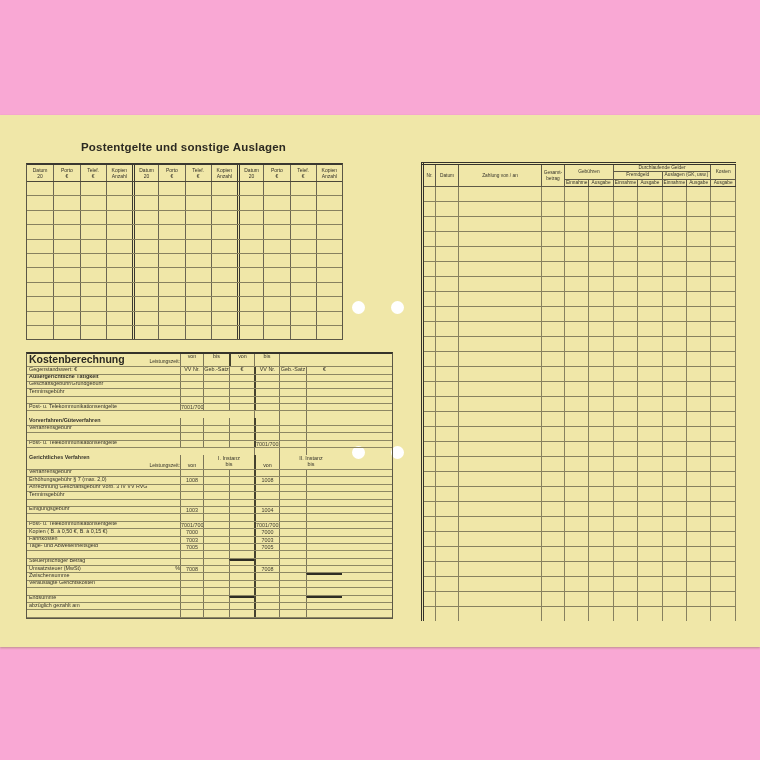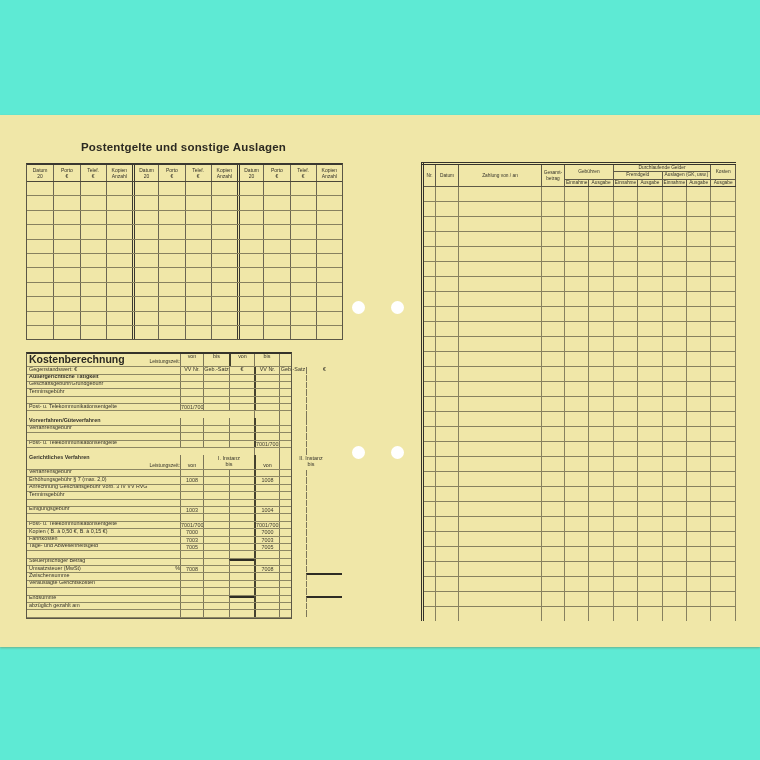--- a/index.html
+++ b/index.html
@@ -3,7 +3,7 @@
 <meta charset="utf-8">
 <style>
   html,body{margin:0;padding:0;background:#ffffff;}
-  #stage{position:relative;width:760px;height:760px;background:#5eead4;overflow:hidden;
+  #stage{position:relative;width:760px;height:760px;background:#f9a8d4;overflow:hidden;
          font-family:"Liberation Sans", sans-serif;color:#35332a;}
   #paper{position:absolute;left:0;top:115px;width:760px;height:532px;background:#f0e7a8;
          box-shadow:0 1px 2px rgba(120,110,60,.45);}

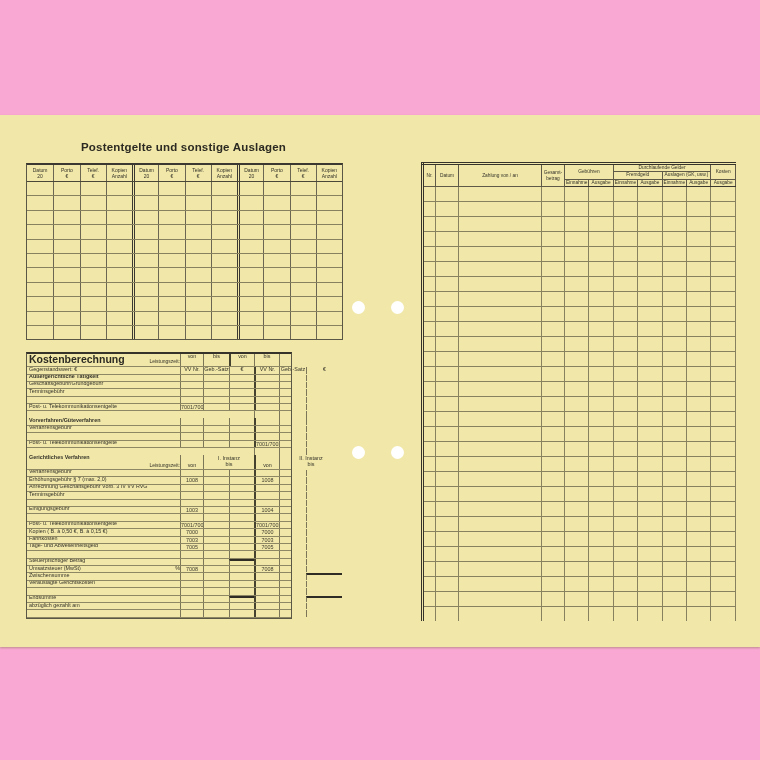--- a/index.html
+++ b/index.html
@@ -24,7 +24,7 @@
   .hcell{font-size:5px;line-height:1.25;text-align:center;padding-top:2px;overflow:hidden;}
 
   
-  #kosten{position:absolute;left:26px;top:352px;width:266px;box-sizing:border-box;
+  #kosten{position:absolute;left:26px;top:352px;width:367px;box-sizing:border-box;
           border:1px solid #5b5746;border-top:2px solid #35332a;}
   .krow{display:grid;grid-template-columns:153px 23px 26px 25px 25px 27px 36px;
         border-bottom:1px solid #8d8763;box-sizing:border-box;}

◆ AIM OF THE TASK ◆
Copy out exactly the lines that run from the one holding "25px 27px 36px;" through the end of the data above.

◆ RESULT OF THE TASK ◆
   .krow{display:grid;grid-template-columns:153px 23px 26px 25px 25px 27px 36px;
         border-bottom:1px solid #8d8763;box-sizing:border-box;}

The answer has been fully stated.